William Arthur Tiller was born in Toronto, Canada, on September 18, 1929. He grew up in Toronto, graduating from high school there in 1948. He studied engineering physics at the University of Toronto, receiving his B.S. degree (1952), M.S. degree (1953), and Ph.D. (1955). It was during his time as a graduate student that he began his work on solidification science. He did his M.S. thesis under the direction of Bruce Chalmers, a distinguished authority in materials science and his work there led to his Ph.D. thesis two years later. After receiving his Ph.D. degree, he spent nine years at the Westinghouse Research Laboratory in Pittsburgh where he built up a very active world class research group. The Westinghouse lab was one of many corporate research centers set up after WW II and based on the very successful Bell Labs model which included IBM, GE, Sperry Rand, Dupont, and Philips. In 1964, Tiller, who had established a strong reputation in solidification science, became the first to be appointed (rather than promoted) to the rank of full professor in the Materials Science and Engineering Department at Stanford University. He was able to bring with him, not only some start-up funding from AFOSR, but, also some personnel from his group: Sid O’Hara as a senior research associate and two doctoral candidates Gerald Kotler and Lemuel Tarshis who, in their doctoral thesis, continued Tiller’s earlier work on constitutional supercooling. Another very influential paper published in Metallurgical Transactions in 1972 with his Ph.D. student Robert J. Asaro, was on interface morphology development during stress corrosion cracking. However, it transcended its corrosion topic due to its inclusion, for the first time, of the concept that under strain, a flat free surface with wavy undulations will cause atoms to diffuse from the valleys to the peaks, leading to an increase in the peak heights and greater surface irregularities. This theory, decades later, became known as the Asaro-Tiller mechanism, and the foundation for a new line of theoretical work on shape evolution of strained epitaxial semiconductor films, including quantum nanostructures and quantum dots. It is very interesting to see how a theory about corrosion failure could morph into an invaluable tool for the fabrication of thin film optoelectronic devices. Three decades later A. Danescu wrote a paper entitled “The Asaro–Tiller–Grinfeld instability revisited in 2001”.
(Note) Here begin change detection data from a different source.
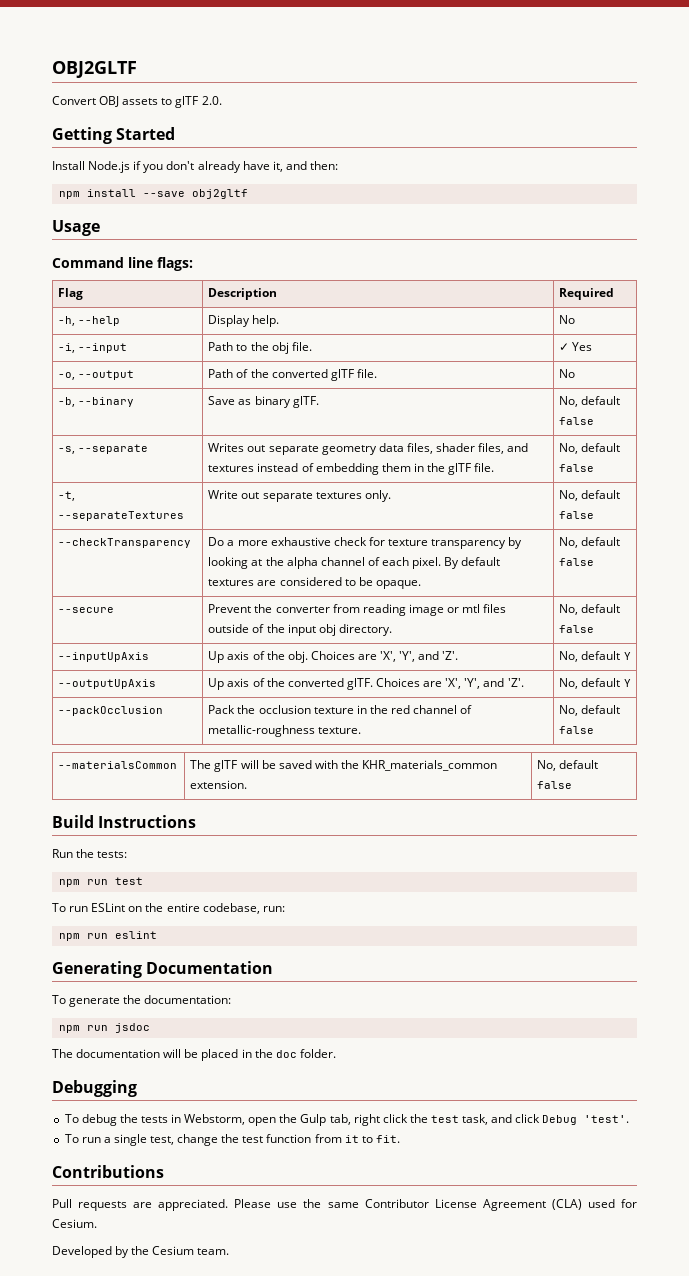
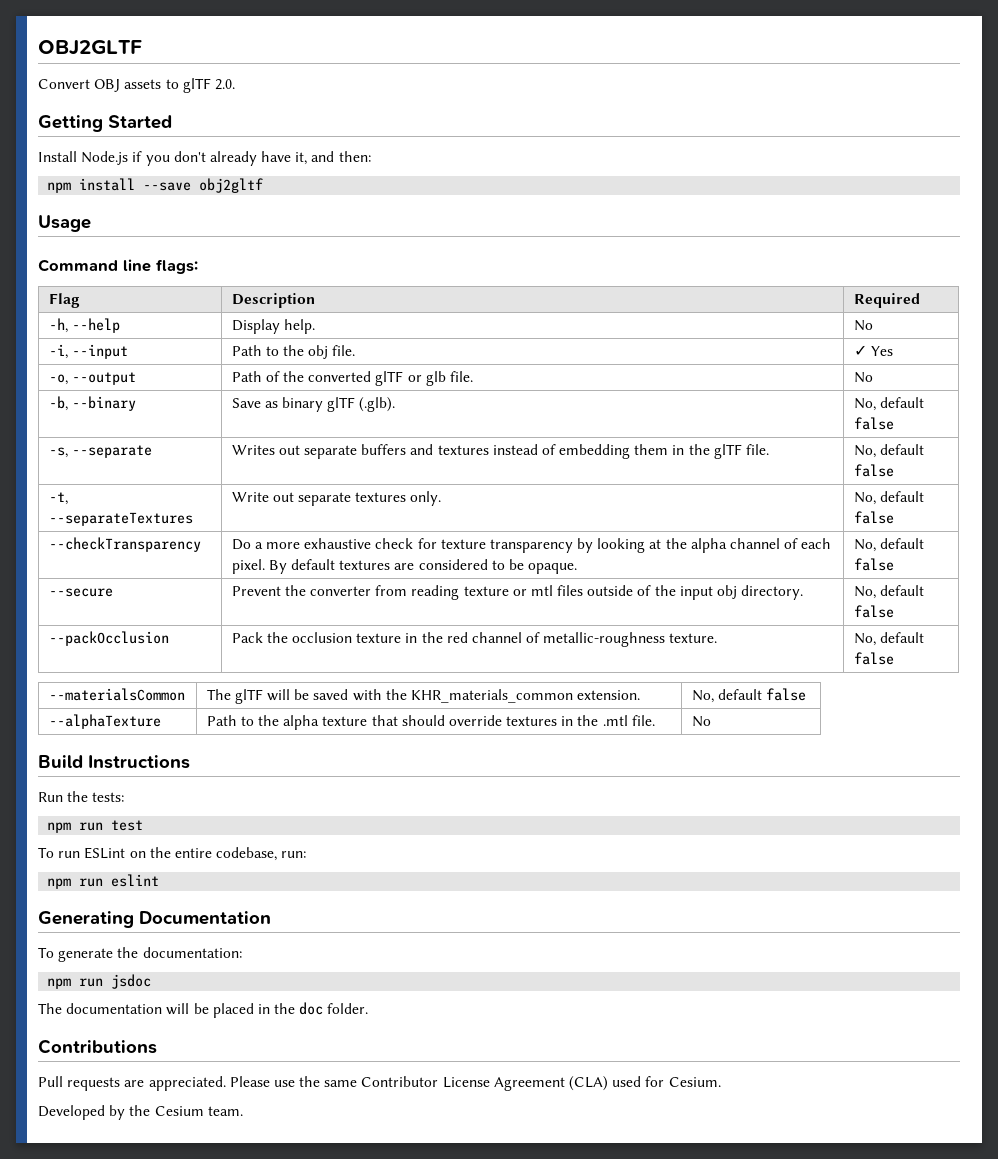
(354, 375) none -> [407,371,446,386] or glb
[292,396,319,408] glTF. -> [327,397,396,412] glTF (.glb).
[321,443,505,455] geometry data files, shader files, -> [361,444,407,455] buffers
[408,604,444,616] image -> [463,586,509,596] texture
[58,652,150,662] [208,651,459,663] [559,651,631,662] [58,679,157,689] [208,678,524,690] [559,678,631,689] // --inputUpAxis | Up axis of the obj. Choices are 'X', 'Y', and 'Z'. | No, default Y // --outputUpAxis | Up axis of the converted glTF. Choices are 'X', 'Y', and 'Z'. | No, default Y -> (894, 611) none
(573, 785) none -> [48,714,161,729] [206,715,655,730] [691,716,711,727] // --alphaTexture | Path to the alpha texture that should override textures in the .mtl file. | No
[52,1080,137,1097] [64,1114,630,1126] [64,1134,400,1146] // Debugging // To debug the tests in Webstorm, open the Gulp tab, right click the test task, and click Debug 'test'. // To run a single test, change the test function from it to fit. -> (369, 1008) none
Tiller was best known for his theoretical and experimental investigations into the physics behind the freezing process for a wide range of materials, including water, metals, semiconductors, oxides and polymers. He investigated the relationships between the crystallization process and the resulting structures and properties. He exploited this knowledge of crystallization to generate new processes for ingot casting, material purification, and single crystal growth, among other technical problems.

Bill was department chairman from 1966-1971 and became a professor emeritus in 1992 at the age of 63. During his time at Stanford, he authored many frequently cited journal publications and two books, The Science of Crystallization: Macroscopic Phenomena and Defect Generation, and The Science of Crystallization: Microscopic Interfacial Phenomena, both published by Cambridge University Press in 1991. He was predeceased by his loving wife Jean in 2021 and his son in 2000.

After leaving Stanford and moving to Arizona he began to work more actively on a subject which had been of great interest to him for many years, psychoenergetics. This subject had been explored during a 1970-71 sabbatical at Oxford University on a Guggenheim Fellowship. Over the years he pursued both his conventional research on solidification topics as well as an increasing pursuit of psychoenergetic research. In Arizona he started spending most his time interacting with like-minded folks on this topic and in the ensuing decades engaged in research and writing books on pyschoenergetics. One of his books is Science and Human Transformation, a book about concepts such as subtle energies beyond the four fundamental forces, which he believed act in concert with human consciousness. Tiller appeared in the 2004 pseudo-science film What the Bleep Do We Know!? In 2015, Bill established the Tiller Foundation with its Mission to “Preserve, Advance and Promote the Psychoenergetic Science of Dr Tiller” , He summed it up in the statement below:

“With this psychoenergetic science work, a new door has been opened for deeper explorations of nature, where human consciousness, intentions, emotion, mind and spirit will play a much greater role in the great adventure of science, spirit and technology”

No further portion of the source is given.